Платон вернулся. Соня махала ему рукой, чтоб он ушел. Ваня звал, чтоб он пришел. Костя делал рукой жест, чтобы Платон сел на стул.
— Нас было четверо… — начал Костя. — Четверо и осталось. Все мы разные. Все мы у одного дела. Все мы, не знавшие физической работы или знавшие ее случайно, пришли к пролетарской борьбе двумя путями. Одни потому, что из книг узнали, где человеческое будущее, и стали считать борьбу за это будущее самым достойным и самым честным делом всей жизни. Другие пришли к борьбе просто вследствие озорного своего характера. Для таких революция — цепь блестящих приключений. Такие революционеры почти ничего не имеют общего с конечной целью борьбы. Они не верят, не допускают, чтобы у такого массового движения, у такой небывалой стихии могли быть какие-то цели. Все же эти люди могут называть себя социалистами, коммунистами, анархистами. Но на практике они могли в лучшем случае быть лишь хорошими революционерами в моменты стихийного подъема. В остальное же время они… — Костя махнул рукой. Опять закашлялся.

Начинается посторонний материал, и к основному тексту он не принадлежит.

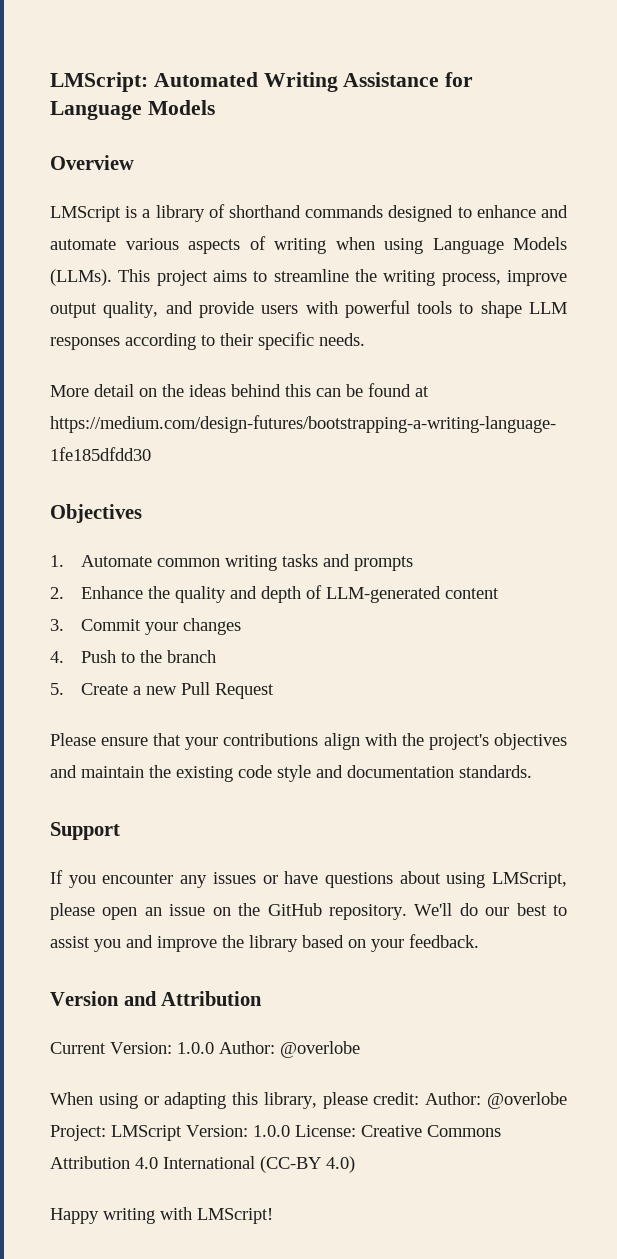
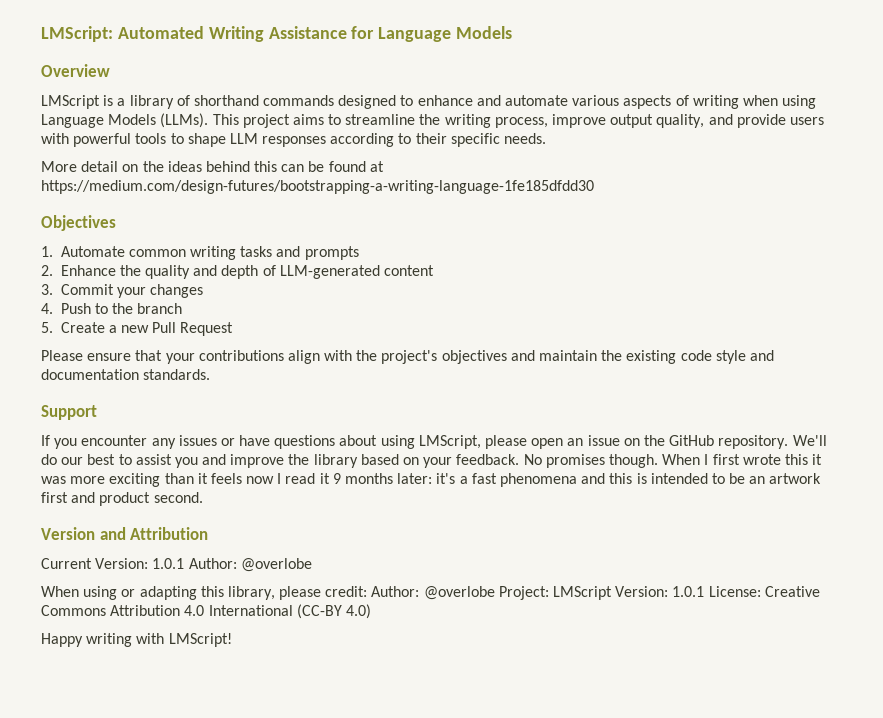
+ No promises though. When I first wrote this it was more exciting than it feels now I read it 9 months later: it's a fast phenomena and this is intended to be an artwork first and product second.
- Current Version: 1.0.0 Author: @overlobe
+ Current Version: 1.0.1 Author: @overlobe
- When using or adapting this library, please credit: Author: @overlobe Project: LMScript Version: 1.0.0 License: Creative Commons Attribution 4.0 International (CC-BY 4.0)
+ When using or adapting this library, please credit: Author: @overlobe Project: LMScript Version: 1.0.1 License: Creative Commons Attribution 4.0 International (CC-BY 4.0)

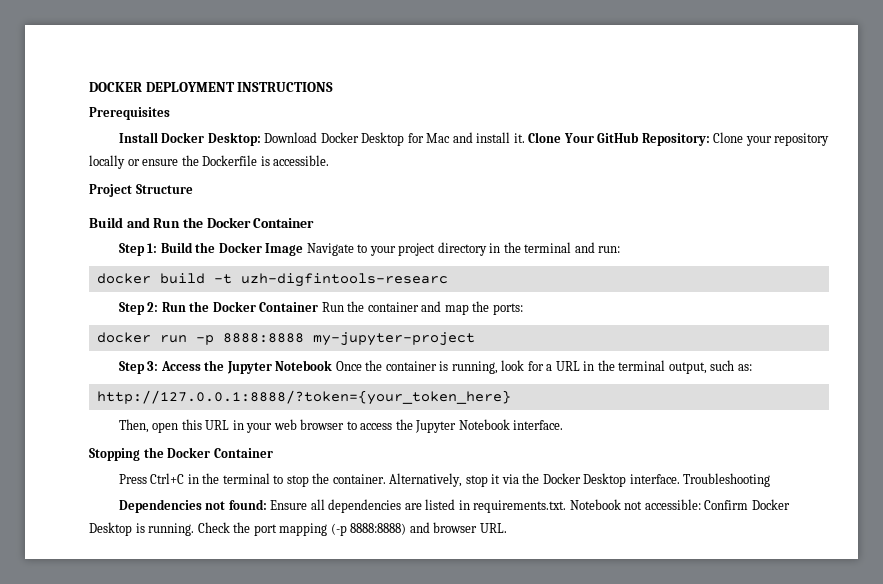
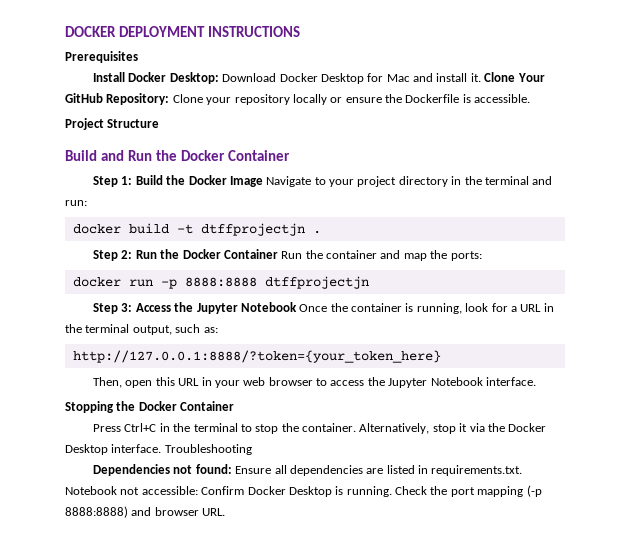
- docker build -t uzh-digfintools-researc
+ docker build -t dtffprojectjn .
- docker run -p 8888:8888 my-jupyter-project
+ docker run -p 8888:8888 dtffprojectjn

Ваня смотрел в окно, как стаями, словно прибой морской, налетали вечерние ласточки и улетали и снова прилетали. Соня старалась подставлять больному плевательницу и поправлять подушки. Платон стоял, прислонившись спиной к запыленному книжному шкапу, и, закинув голову, смотрел на люстру, окутанную паутиной.
— Правда, что на некоторой степени, — начал опять Костя, — озорничество превращается в огромную душевную буйность. Такой обладает Владимир Ильич и, если бы не сильный ум его, всосавший глубоко в себя марксистское образование, — кто его знает, — может, был бы он террористом, в роде своего старшего брата. Но у него равновесие светлейшего ума и революционной необузданности. Цель нашей революции ясна для Владимира Ильича.